An anonymous reader shares a report: For retailers, the robot apocalypse isn't a science-fiction movie. As digital giants swallow a growing share of shoppers' spending, thousands of stores have closed and tens of thousands of workers have lost their jobs. The brick-and-mortar retail swoon has been accompanied by a less headline-grabbing e-commerce boom that has created more jobs in the U.S. than traditional stores have cut. Those jobs, in turn, pay better, because its workers are so much more productive. This demonstrates something routinely overlooked in the anxiety about the job-destroying potential of robots, artificial intelligence and other forms of automation. Throughout history, automation commonly creates more, and better-paying, jobs than it destroys.
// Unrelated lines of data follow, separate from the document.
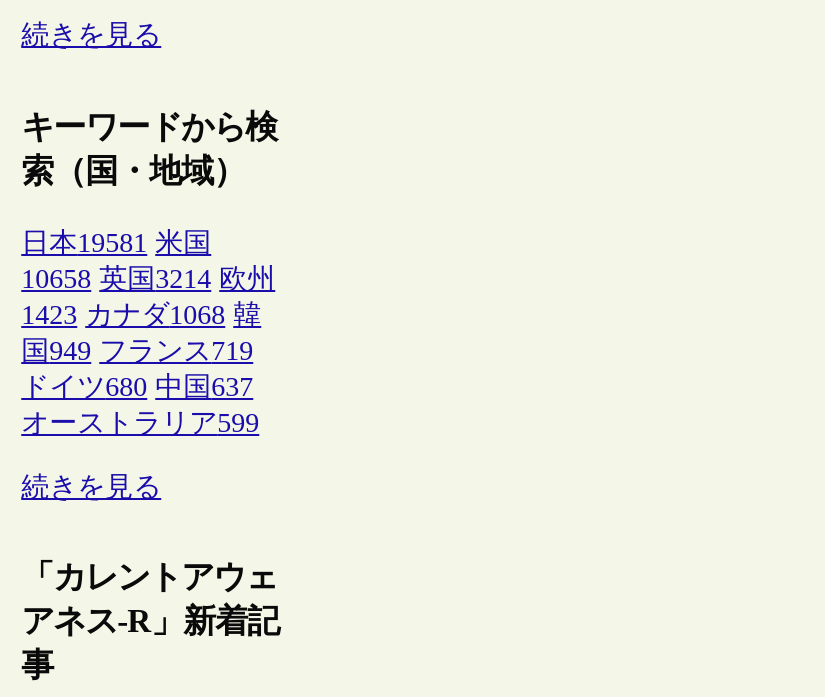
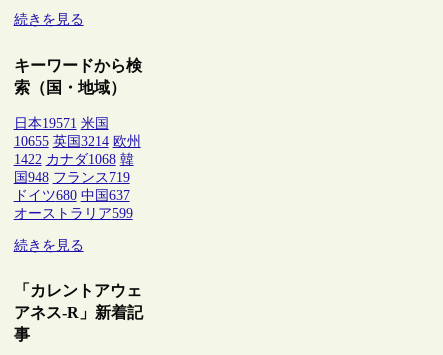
[21,228,211,258] 日本19581 米国 -> [14,116,109,131] 日本19571 米国
[21,264,275,294] 10658 英国3214 欧州 -> [14,134,141,149] 10655 英国3214 欧州
[21,300,261,330] 1423 カナダ1068 韓 -> [14,152,134,167] 1422 カナダ1068 韓
[21,336,253,366] 国949 フランス719 -> [14,170,130,185] 国948 フランス719

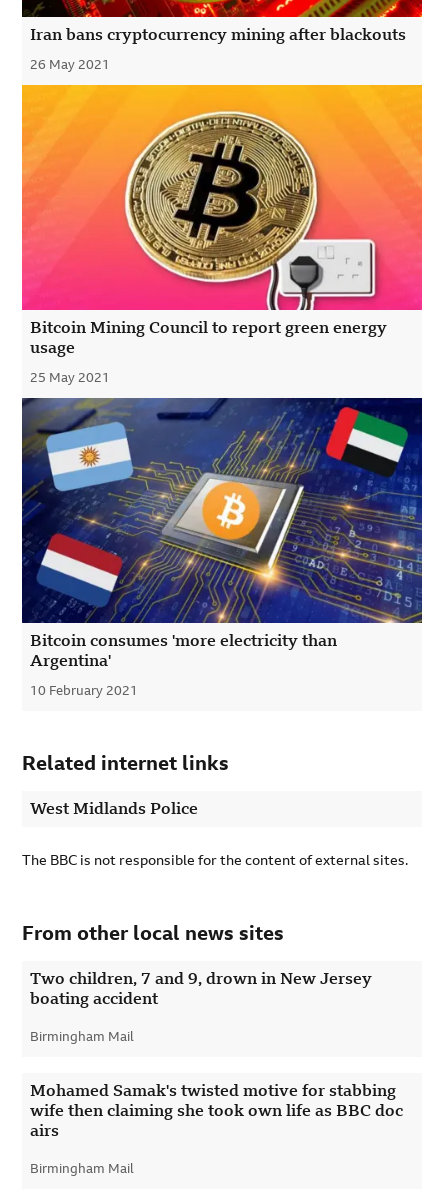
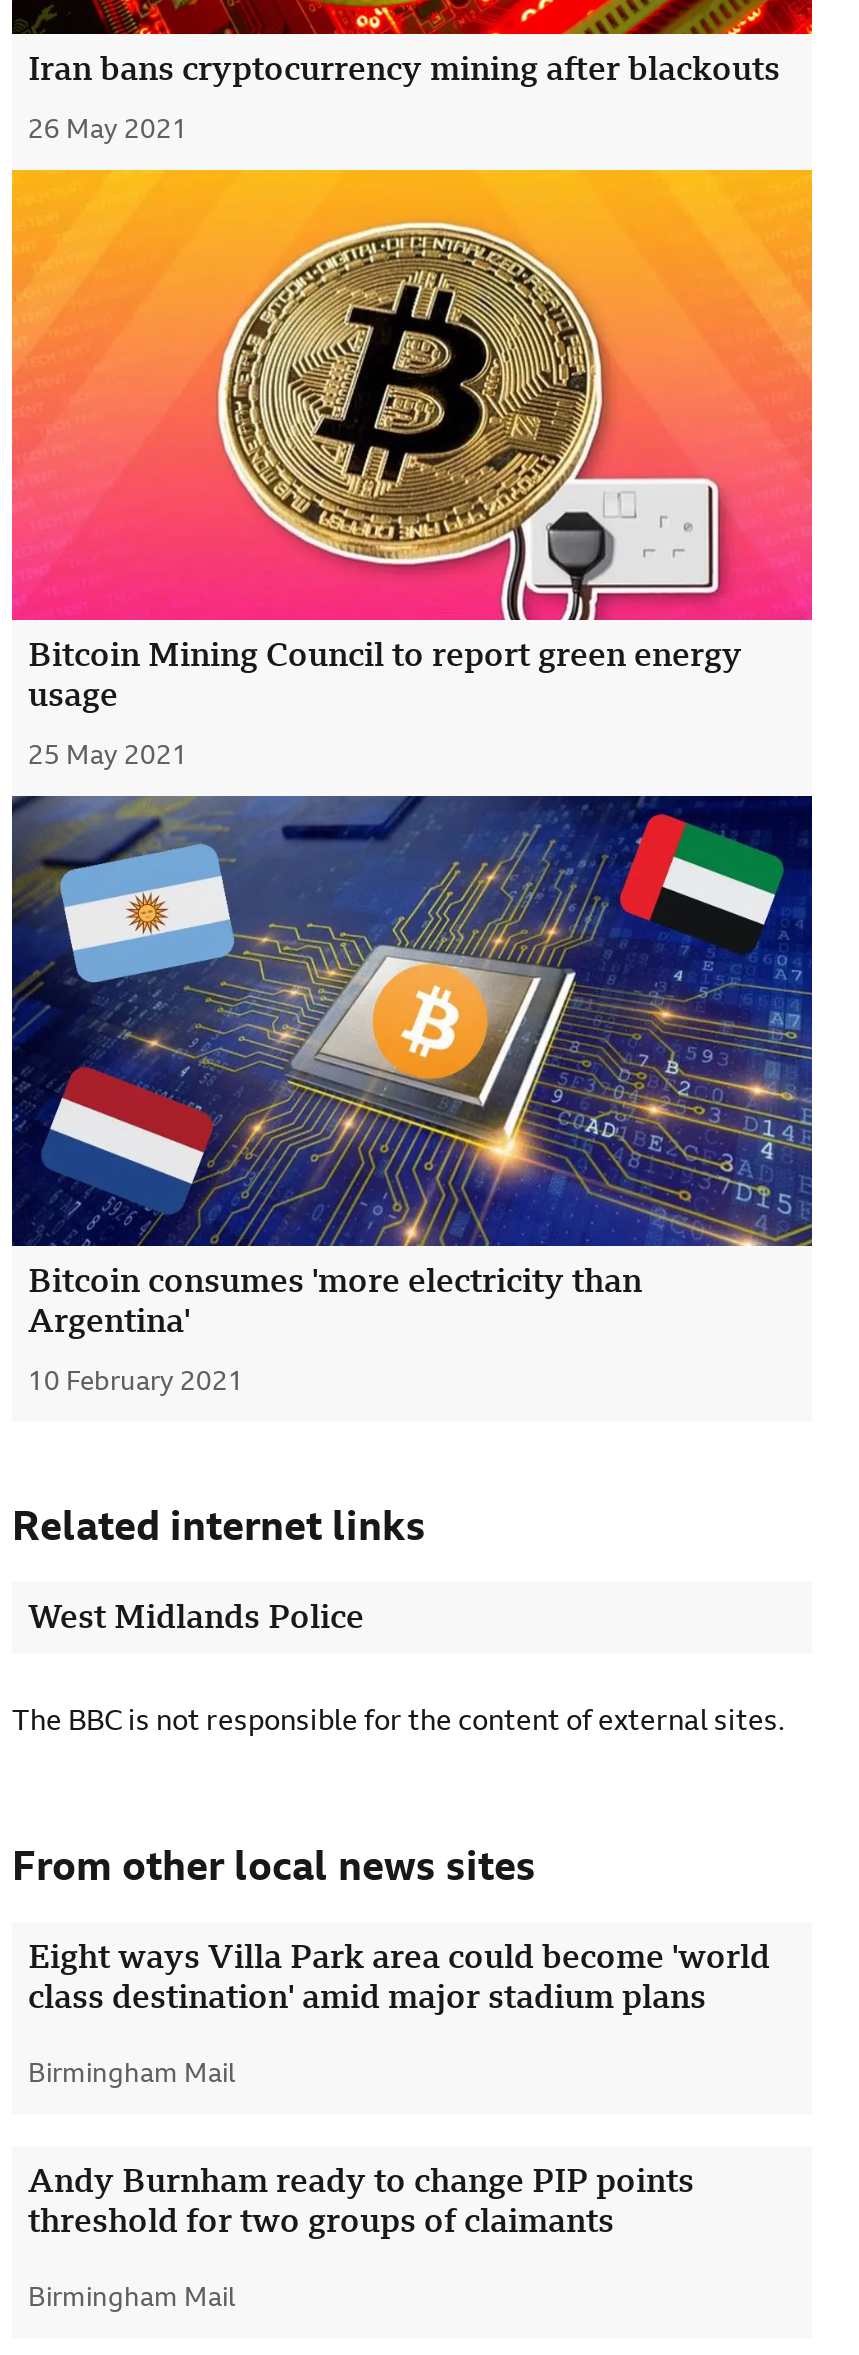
[30,969,372,1008] Two children, 7 and 9, drown in New Jersey | boating accident -> [28,1938,770,2016] Eight ways Villa Park area could become 'world | class destination' amid major stadium plans
[30,1081,403,1140] Mohamed Samak's twisted motive for stabbing | wife then claiming she took own life as BBC doc | airs -> [28,2162,694,2240] Andy Burnham ready to change PIP points | threshold for two groups of claimants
The reason: Companies don't use automation simply to produce the same thing more cheaply. Instead, they find ways to offer entirely new, improved products. As customers flock to these new offerings, companies have to hire more people.

6 of 236 comments (clear)

  1. Re:That's not how productivity gains work by duke_cheetah2003 · · Score: 3, Informative

    History is basically the working class trying and failing to pry money out of the hands of the ruling class. Why the hell people don't see this is beyond me.

    Just because people can see something doesn't mean there's jack-shit they can do about it. I think most Americans can see what's been going on, but they're powerless to change anything, so they just keep getting screwed over and over and over.

  2. Re:That's not how productivity gains work by Anonymous Coward · · Score: 0, Informative

    I'll grant you there's plenty of fudge-factor in the govt numbers. But there's a truckload of bs in your number. Out of your "36% unemployed" number, how many aren't of legal age to work? How many are retired? How many are truly physically / mentally handicapped to the point of inability to work? ect, ect

    The % of the total population working isn't the point. It's the % of the actual labor force working that matters. They're not the same thing.

  3. Econ 101 refresher by hey! · · Score: 4, Informative

    Workers are hired until the marginal value of their labor equals the marginal cost of that labor. You hire Alice at $50,000 salary because she'll bring in $100,000. Bob, because of diminishing returns, will only bring in $75,000, but at $50K hiring him is still a no-brainer. But if Carol will only bring in $50,000, you won't hire her unless you can get her for less than that.

    What this means is there is no general economic law that connects changes in worker productivity to a particular kind of change in employment levels. It depends on what you do with that productivity.

    Imagine a world in which computers were laboriously assembled by workers on breadboards using prototyping techniques. Let's say it costs you $10,000 to assemble a computer this way. In that case you'd only sell a small number of computers because they'd be highly specialized machines. Now suppose you introduce modern assembly techniques, with printed circuit boards and wave soldering. Now the computer which cost you ten thousand dollars to assemble can be made for well under $100.

    If you continue to sell a very small number of computers at high prices, you'll lay off most of your workforce. On the other hand if you start selling your computers for $180, you'll end up adding to your workforce. Both scenarios turn increased worker productivity into increased profit, but in different ways.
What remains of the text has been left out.